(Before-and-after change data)
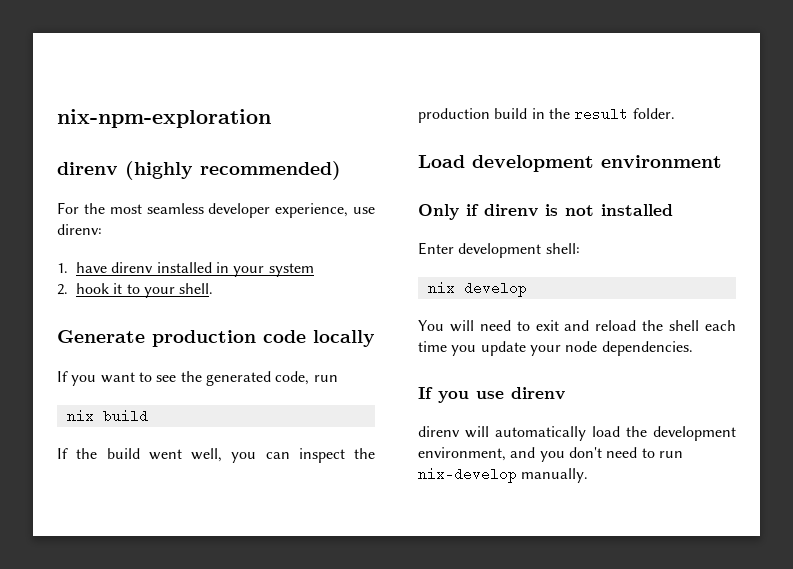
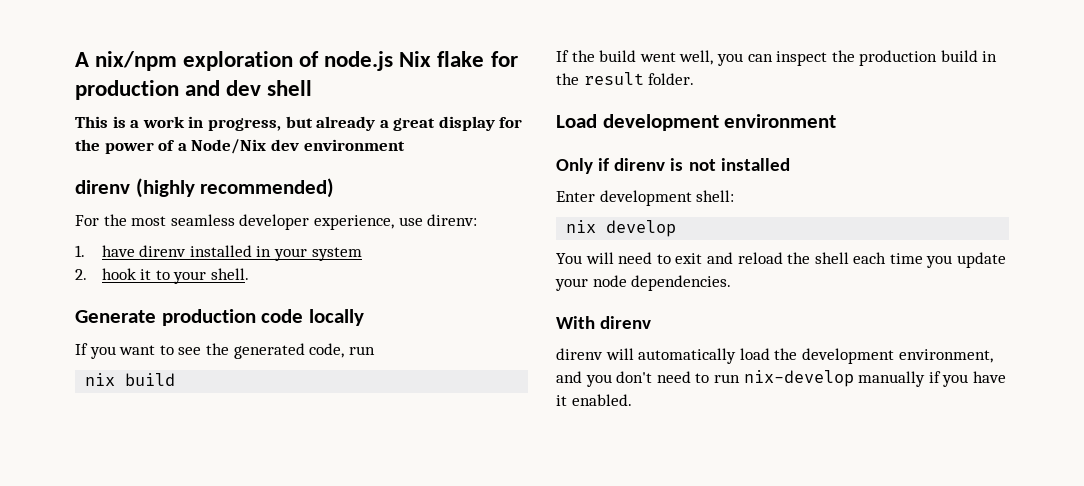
[57,109,271,128] nix-npm-exploration -> [75,51,518,71] [75,80,313,100] [75,116,523,131] [75,139,405,154] A nix/npm exploration of node.js Nix flake for production and dev shell // This is a work in progress, but already a great display for the power of a Node/Nix dev environment
[418,387,504,403] If you use -> [556,316,595,329] With
[521,468,589,483] manually. -> [858,371,1006,387] [556,394,632,406] manually if you have it enabled.

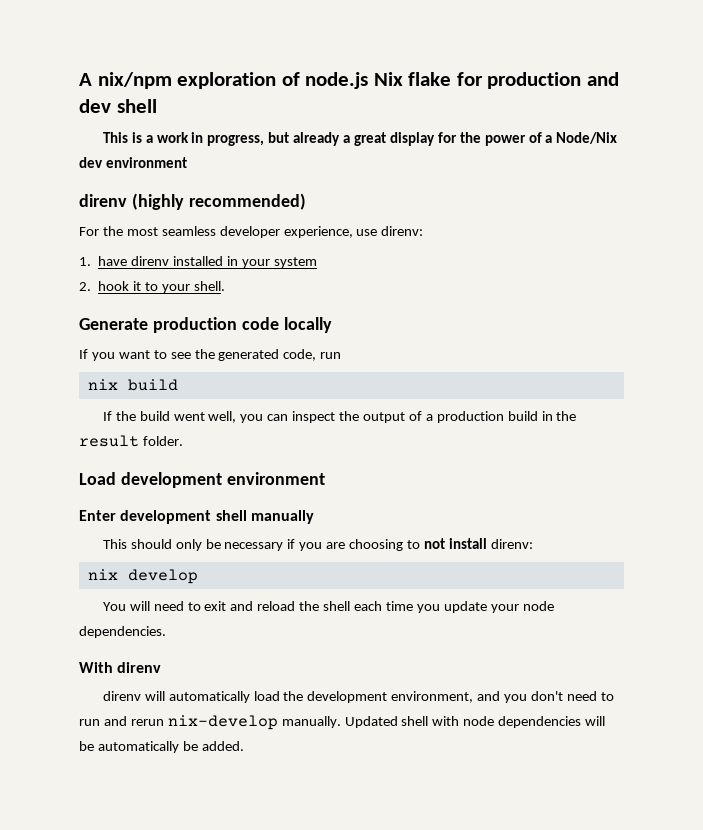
(855, 56) none -> [362,411,433,423] output of a
[556,158,790,174] [556,190,735,206] Only if direnv is not installed // Enter development shell: -> [79,510,314,524] [102,538,533,551] Enter development shell manually // This should only be necessary if you are choosing to not install direnv:
[743,370,1006,387] [556,394,632,406] nix-develop manually if you have it enabled. -> [103,715,606,730] [79,741,244,753] and rerun nix-develop manually. Updated shell with node dependencies will be automatically be added.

◆ What is being asked:
From the first line to the last, repeat the data above exactly and leave the pictures out.

◆ Exercise answer:
[57,109,271,128] nix-npm-exploration -> [75,51,518,71] [75,80,313,100] [75,116,523,131] [75,139,405,154] A nix/npm exploration of node.js Nix flake for production and dev shell // This is a work in progress, but already a great display for the power of a Node/Nix dev environment
[418,387,504,403] If you use -> [556,316,595,329] With
[521,468,589,483] manually. -> [858,371,1006,387] [556,394,632,406] manually if you have it enabled.

(855, 56) none -> [362,411,433,423] output of a
[556,158,790,174] [556,190,735,206] Only if direnv is not installed // Enter development shell: -> [79,510,314,524] [102,538,533,551] Enter development shell manually // This should only be necessary if you are choosing to not install direnv:
[743,370,1006,387] [556,394,632,406] nix-develop manually if you have it enabled. -> [103,715,606,730] [79,741,244,753] and rerun nix-develop manually. Updated shell with node dependencies will be automatically be added.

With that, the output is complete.